# spiderman 2002 graphics problem.



## jonesvjose (Jan 24, 2011)

SORRY.THE NAME OF THE GAME IS SPIDERMAN THE MOVIE GAME. 
when i start this game,it shows:-you must have a TNL capable 3d card to play this game.i do not have a graphics card.i just have 64 mb video card.thats all. when i was downloading the game,the publisher said that i need only 32 mb of video memory,not graphics card.i think i am cheated. but please help me.is there any way to play this game.


----------



## Elvandil (Aug 1, 2003)

Video card=graphics card.

Is DirectX working? Go to Start > Run, and type:

dxdiag


----------



## jonesvjose (Jan 24, 2011)

he said video memory not video card.thats what confused me too.anyway my computer is running perfect. i plays gta vice city mod, ea cricket 07, nfs 1 to 10, iron man and many other games. i cant believe that such an old game like spiderman could not work on my laptop. abot directx . i have directx 11.


----------



## tom6049 (Aug 6, 2007)

I don't think that you'll be able to play this game on your present computer:

From the Spider-Man: The Movie Demo readme:

III. Troubleshooting 

1. If you receive an error stating "You must have a TNL capable 3D card to play this game" more than likely your video card/chipset does not have full T&L support. To play the game you will have to buy a video card that has one of the chipsets listed under the minimum system requirements. In order for the game to run, your video card must fully support Transform and Lighting (T&L). Hardware T&L is a feature of some graphics cards, which allows the video card to perform advanced polygon transformation and lighting internally. Doing this removes the burden of lighting from your generalized system resources.


----------



## nesh96 (Mar 28, 2011)

Jones.. u did not do anything wrong.... this is kind of similar to the case with my computer..... i have intel 945g graphics media accelerator driver-128 mb( and till date i dont know whether it is graphics or video card!)...and what i do is download all sorts of games and i dont care about the graphics requirements.... u can download two softwares :-
3d analyzer ( involves little complicated procedures)
Swiftshader (this is what i use)
swiftshader is a very effective tool... all u have to do is to download it and copy the d3d9.dll file in the folder to where you have installed your game... and i dont think there will be any problem but i thing - the game will lag...well that can be solved with gamebooster or other fps softwares.... i run call of duty 4 and 5 with the help of swiftshader although the games dont meet my system requirements!!!


----------



## morroblivion (Nov 27, 2010)

I had the same problem with some games.
Like what elvandil said
Graphics card = Video Card 
So don't confuse those,
What I think is that your card doesnt support T&L completely, i get the same thing on some games
Google cyri and click Can you run it? Search for your game and check if it is compatible


----------



## Tanis (May 30, 2006)

nesh96 said:


> Jones.. u did not do anything wrong.... this is kind of similar to the case with my computer..... i have intel 945g graphics media accelerator driver-128 mb( and till date i dont know whether it is graphics or video card!)

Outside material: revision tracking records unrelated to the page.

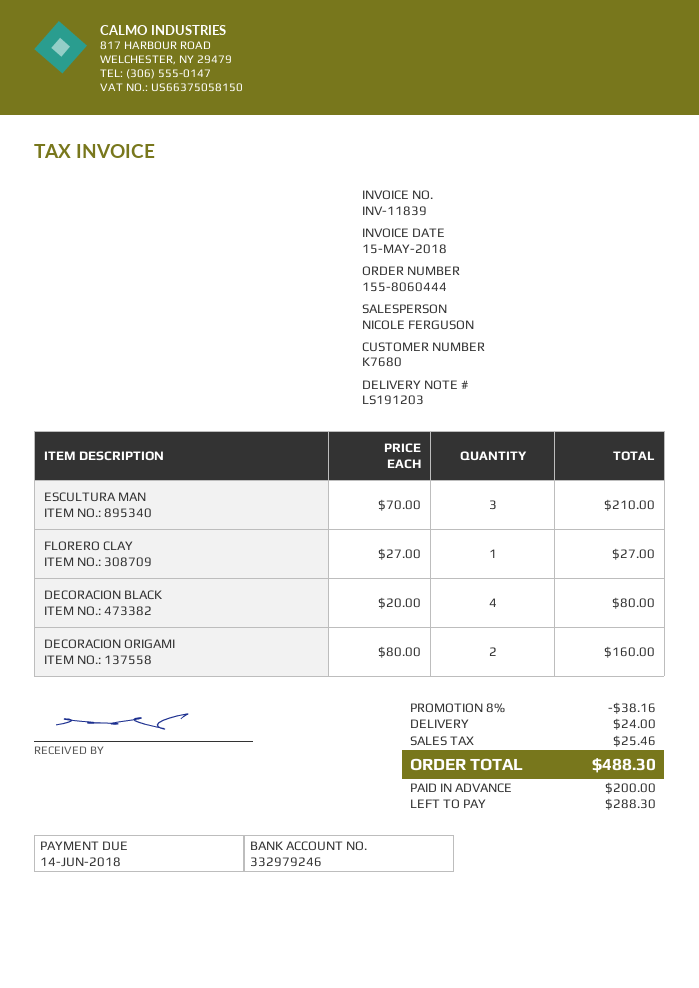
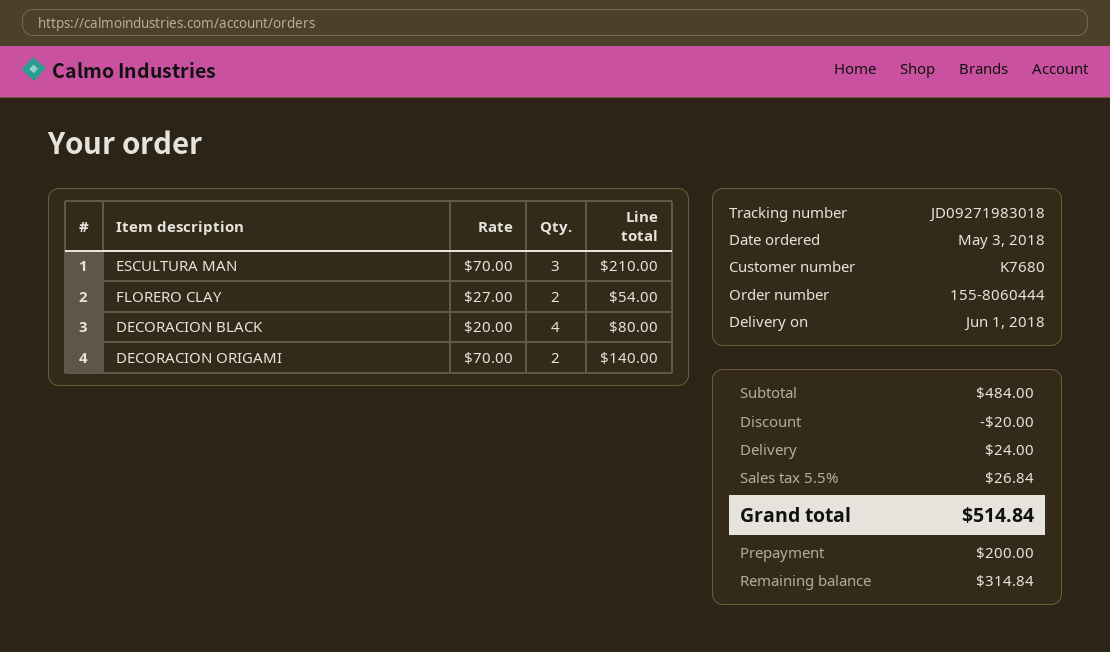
FLORERO CLAY: 1 x 27.00 = 27.00 -> 2 x 27.00 = 54.00
DECORACION ORIGAMI: 2 x 80.00 = 160.00 -> 2 x 70.00 = 140.00
discount: 38.16 -> 20.00
tax: 25.46 -> 26.84
total: 488.30 -> 514.84
balance: 288.30 -> 314.84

Graphics Card and Video Card are exactly the same thing, just different terminology.


----------



## jonesvjose (Jan 24, 2011)

dear nesh 96,
it worked a bit. i did what you said what happens is the game starts, showing a black screen with activision details .then sudenly the screen flashes and goes compltely black.after a few minutes,it automatically come back to desktop saying a problem caused the program to close.
just one more thing, i os is win.7. is that a problem? idid same with prince of persia warriorwithin and game works like this
the screen is black, but the sounds are ok.when i click arrow keys,space bar or enter,the sound comes. i looked a troubleshoot video in youtube,it says change resolution. what does that mean?


----------



## jonesvjose (Jan 24, 2011)

finnaly it worked,but with swiftshader the above thing happened. but when i use 3d analyze it worked. thx nesh 96. but prince of persia warrior within is not working just as i mentioned before. i am gona post it as a new forum post


----------